Para que a Empresa Brasileira de Correios e Telégrafos indenize por extravio de guias de seguro-desemprego, é necessário que a pessoa que se diz prejudicada prove sua alegação. A Terceira Turma do Superior Tribunal de Justiça (STJ) acatou o recurso da empresa com o qual buscava reverter condenação imposta pela Justiça Federal no Rio de Janeiro.
Quando Luiz da Silva foi demitido, recebeu guias do seguro-desemprego no valor de R$ 1.410,00, as quais foram levadas de sua casa, por engano, pelo irmão. As guias foram devolvidas pelos Correios por meio de carta registrada, que acabou sendo extraviada. Como o gerente da agência dos Correios se comprometeu apenas a ressarcir o valor da postagem, de R$ 5,62, Silva buscou a Justiça pedindo o pagamento do valor das guias do seu seguro-desemprego e uma compensação pelos danos morais diante do sofrimento causado a ele e a sua família.
O jardineiro perdeu em primeiro grau, mas o Tribunal Regional Federal da 2ª Região condenou os Correios não só a pagar o correspondente ao seguro-desemprego com a compensá-lo em R$ 1 mil por danos morais.
A decisão levou a ECT a recorrer ao STJ alegando que não foi declarado o conteúdo da carta e a lei que trata dos serviços postais não impõe o dever de indenizar.
No STJ, a ministra Nancy Andrighi, relatora do recurso, não acatou os argumentos dos Correios quanto à não-declaração do conteúdo e à desoneração legal de indenizar. Para a relatora, as decisões das instâncias ordinárias não trataram do segundo aspecto, o que impede a análise no STJ. Com relação à falta de descrição do conteúdo, a ministra entende que a lei não obriga a identificação do conteúdo como requisito do dever do prestador indenizar o usuário pelo extravio, apenas indica taxativamente quais os casos em que a empresa se exime dessa responsabilidade.

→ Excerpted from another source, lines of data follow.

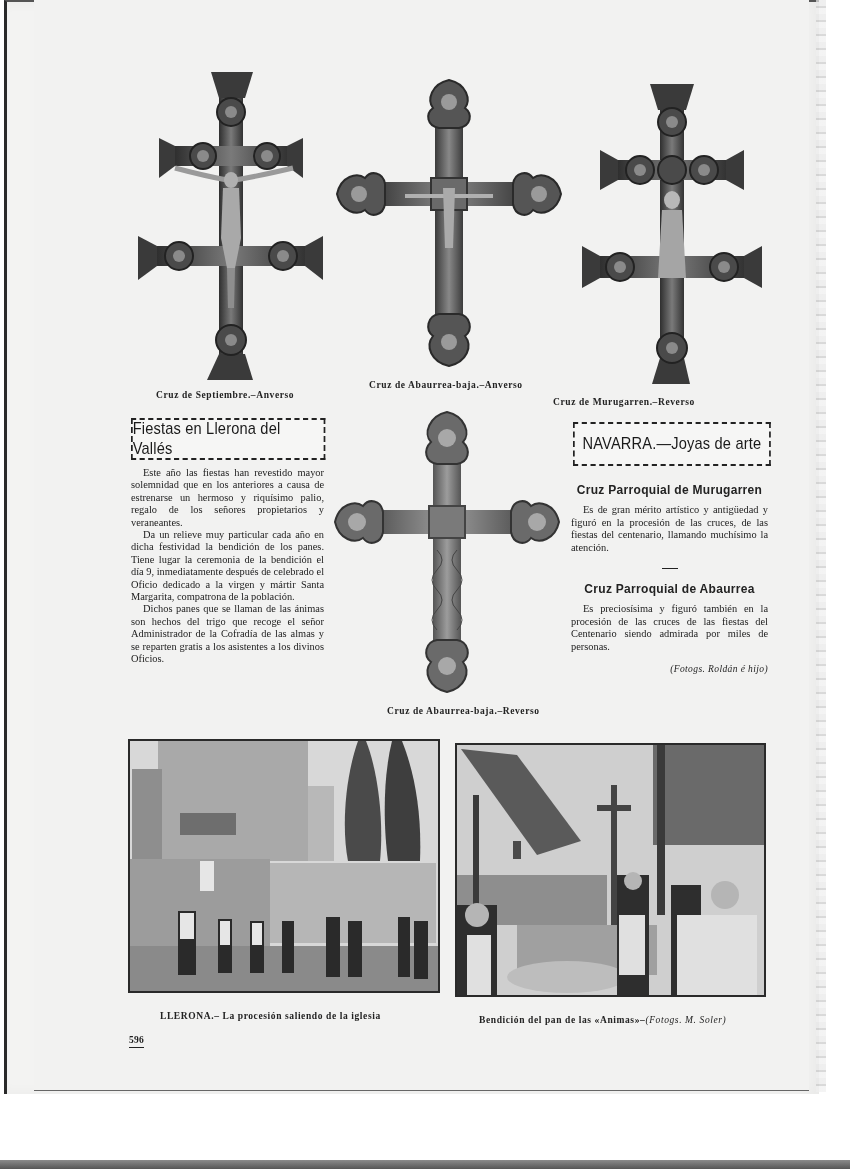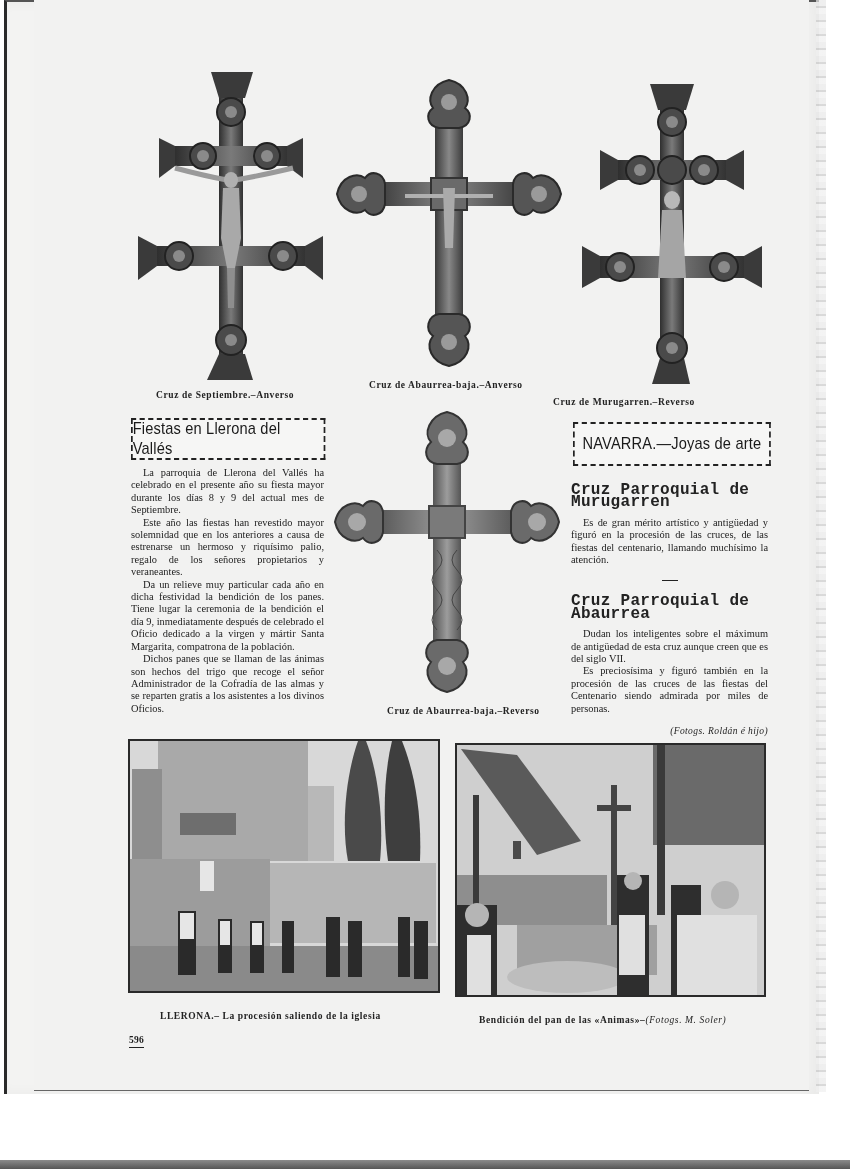"La parroquia de Llerona del" p { html: <p>La parroquia de Llerona del Vallés ha celebrado en el presente año su fiesta mayor durante los días 8 y 9 del actual mes de Septiembre.</p> -> none }
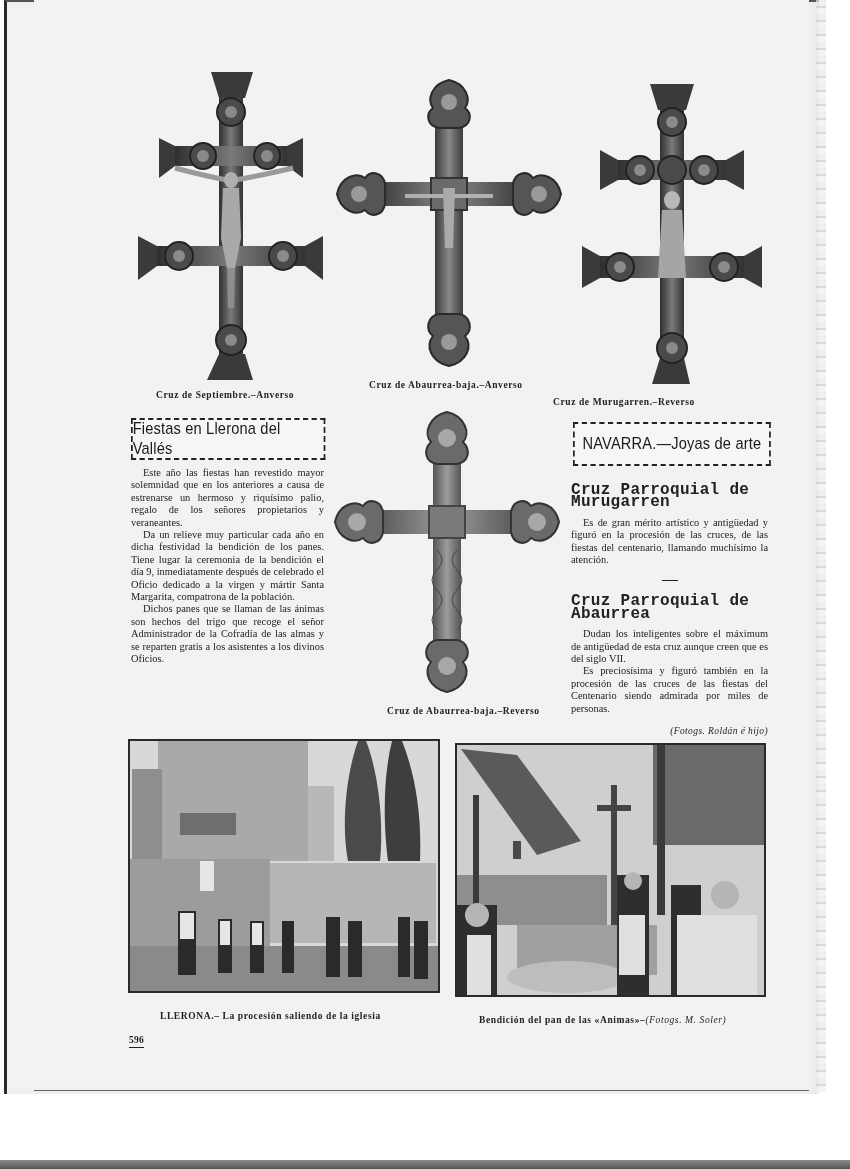"Cruz Parroquial de Murugarren" .column p.subhead { font-family: Liberation Mono, monospace -> Liberation Sans, sans-serif; font-size: 16px -> 12px; text-align: left -> center }
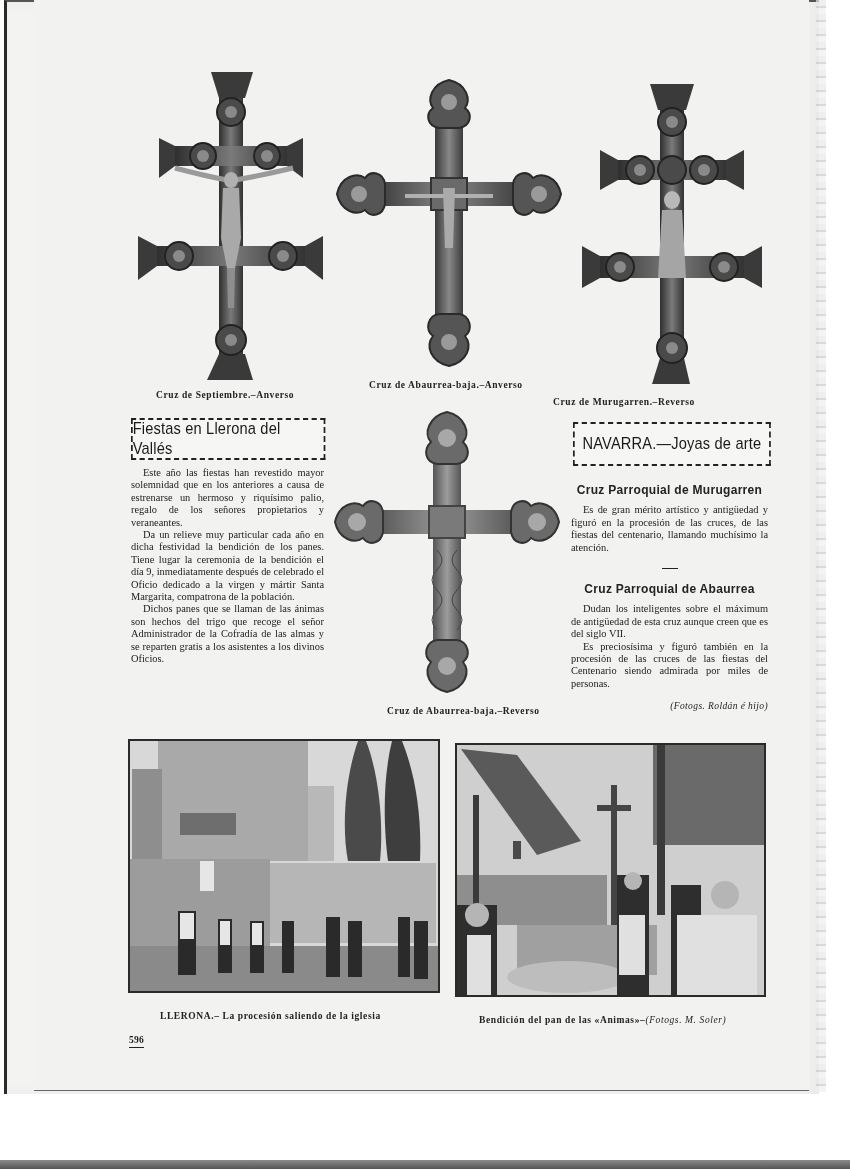"Dudan los inteligentes sobre el" p { html: <p>Dudan los inteligentes sobre el máximum de antigüedad de esta cruz aunque creen que es del siglo VII.</p> -> none }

"Além disso - continua a relatora -, a ECT, na condição de empresa pública prestadora de serviços públicos, obriga-se de forma objetiva a indenizar os usuários de seus serviços pelos danos materiais e morais causados pela ineficiência na entrega da correspondência que lhe foi confiada", conforme determina o Código de Defesa do Consumidor. A ministra foi acompanhada pelo ministro Castro Filho.
O entendimento que prevaleceu na Turma, contudo, foi iniciado pelo ministro Humberto Gomes de Barros. Para ele, a alegação de que a correspondência extraviada continha objeto de valor deve ser provada pelo autor, ainda que seja objetiva a responsabilidade dos Correios. "À falta da prova de existência do dano, é improcedente o pedido de indenização", afirma.
O ministro Gomes de Barros concorda com a relatora que a lei estabelece taxativamente as hipóteses de exclusão de responsabilidade da ECT, no caso de extravio de correspondência. "Não se nega que a ECT tem o dever de indenizar. O extravio, como dito, é incontroverso", destaca. A indenização, contudo, "deve-se restringir ao dano comprovado pelo autor, que é apenas o do valor da postagem. O conteúdo do envelope não foi objeto de prova."